TO DO ▸
When you copy the records, keep every word exact and leave the pictures out.

============================================================

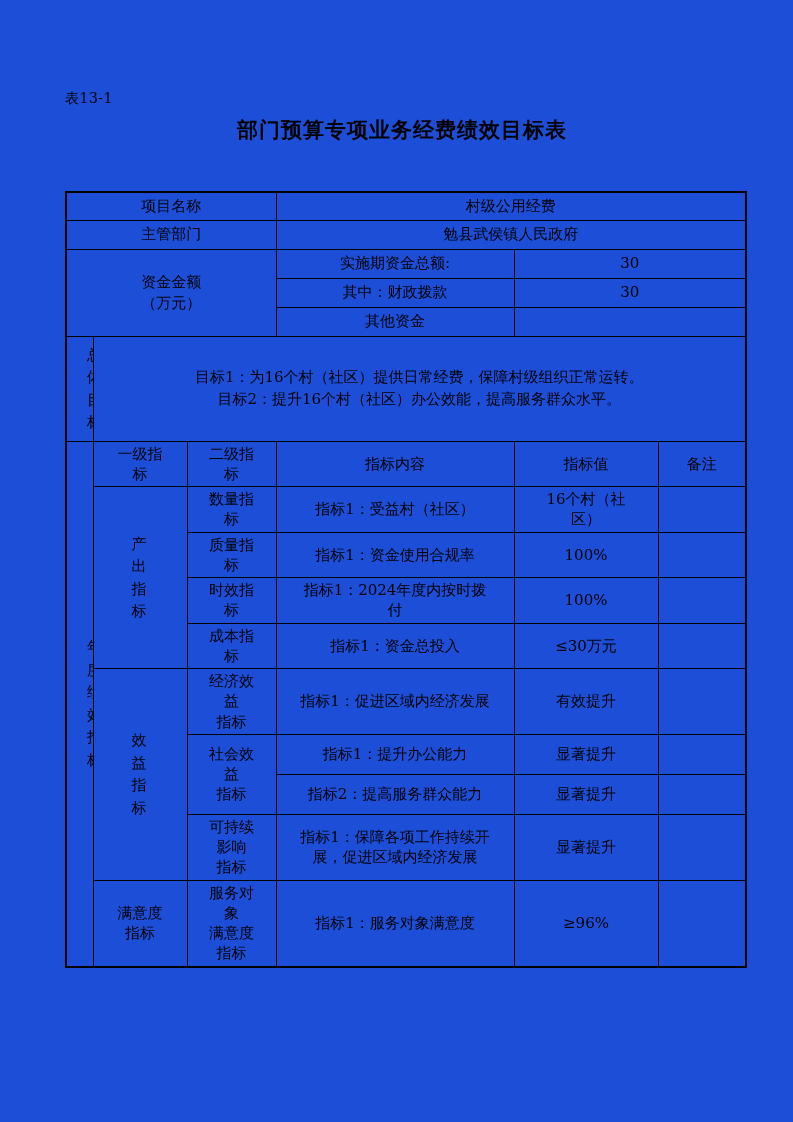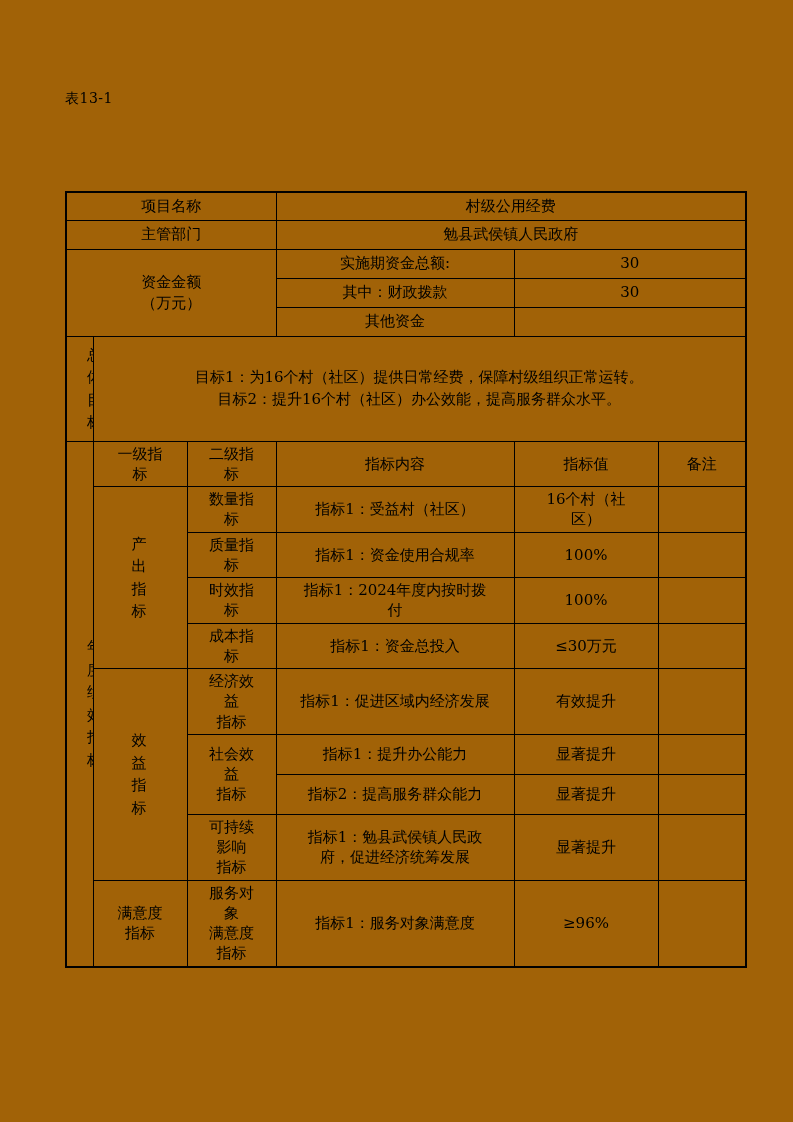--- a/index.html
+++ b/index.html
@@ -12,7 +12,7 @@
   .page {
     position: relative;
     width: 793px; height: 1122px;
-    background: #a16207;
+    background: #1d4ed8;
     overflow: hidden;
   }
   .table-label {

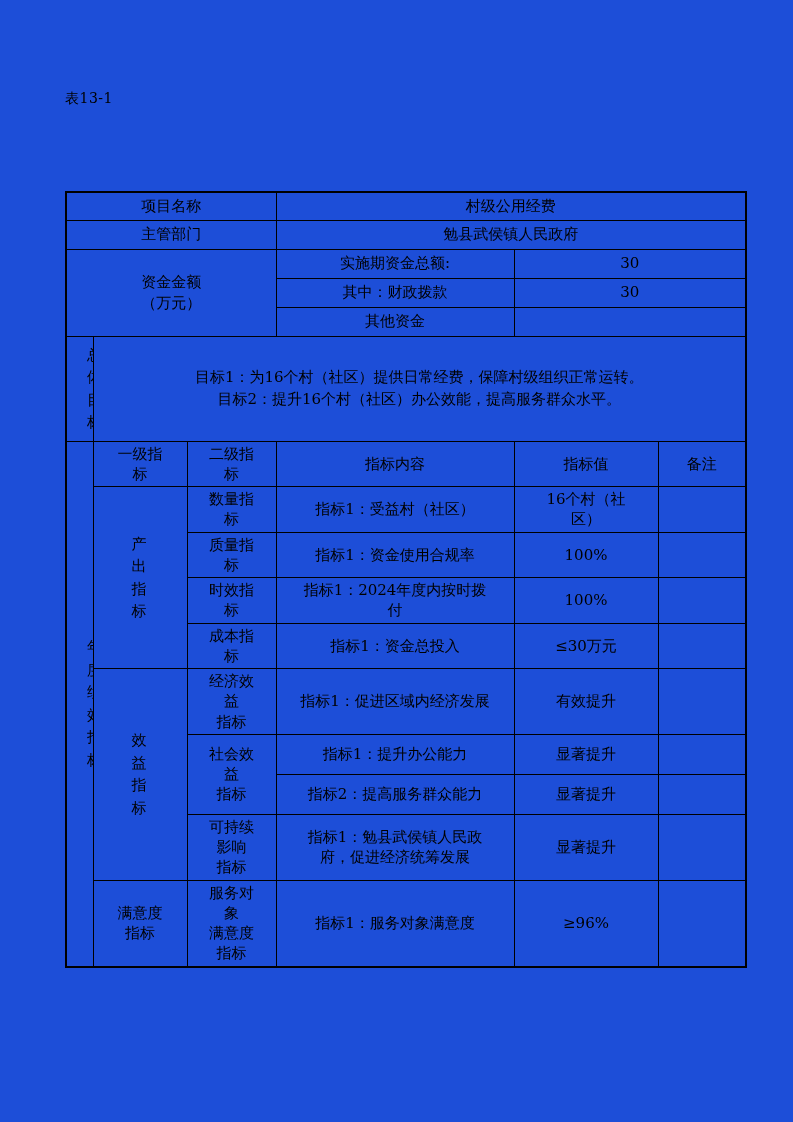--- a/index.html
+++ b/index.html
@@ -70,6 +70,7 @@
 
   <div class="table-label">表13-1</div>
 
+  <div class="doc-title">部门预算专项业务经费绩效目标表</div>
 
   <table class="main">
     <colgroup>

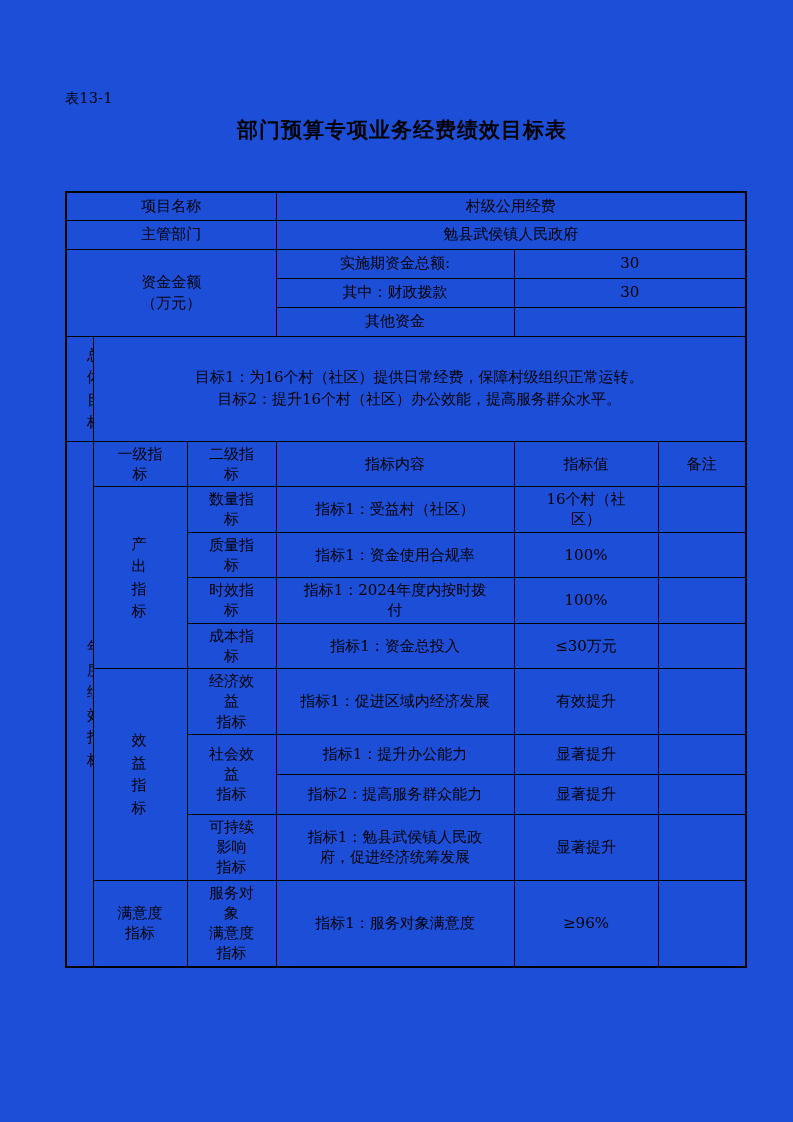--- a/index.html
+++ b/index.html
@@ -182,7 +182,7 @@
     <tr style="height:47px">
       <td class="pre">可持续影响
 指标</td>
-      <td class="content-cell">指标1：勉县武侯镇人民政府，促进经济统筹发展</td>
+      <td class="content-cell">指标1：保障各项工作持续开展，促进区域内经济发展</td>
       <td class="value-cell">显著提升</td>
       <td></td>
     </tr>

============================================================

EXERCISE SOLUTION ▸
--- a/index.html
+++ b/index.html
@@ -12,7 +12,7 @@
   .page {
     position: relative;
     width: 793px; height: 1122px;
-    background: #a16207;
+    background: #1d4ed8;
     overflow: hidden;
   }
   .table-label {

--- a/index.html
+++ b/index.html
@@ -70,6 +70,7 @@
 
   <div class="table-label">表13-1</div>
 
+  <div class="doc-title">部门预算专项业务经费绩效目标表</div>
 
   <table class="main">
     <colgroup>

--- a/index.html
+++ b/index.html
@@ -182,7 +182,7 @@
     <tr style="height:47px">
       <td class="pre">可持续影响
 指标</td>
-      <td class="content-cell">指标1：勉县武侯镇人民政府，促进经济统筹发展</td>
+      <td class="content-cell">指标1：保障各项工作持续开展，促进区域内经济发展</td>
       <td class="value-cell">显著提升</td>
       <td></td>
     </tr>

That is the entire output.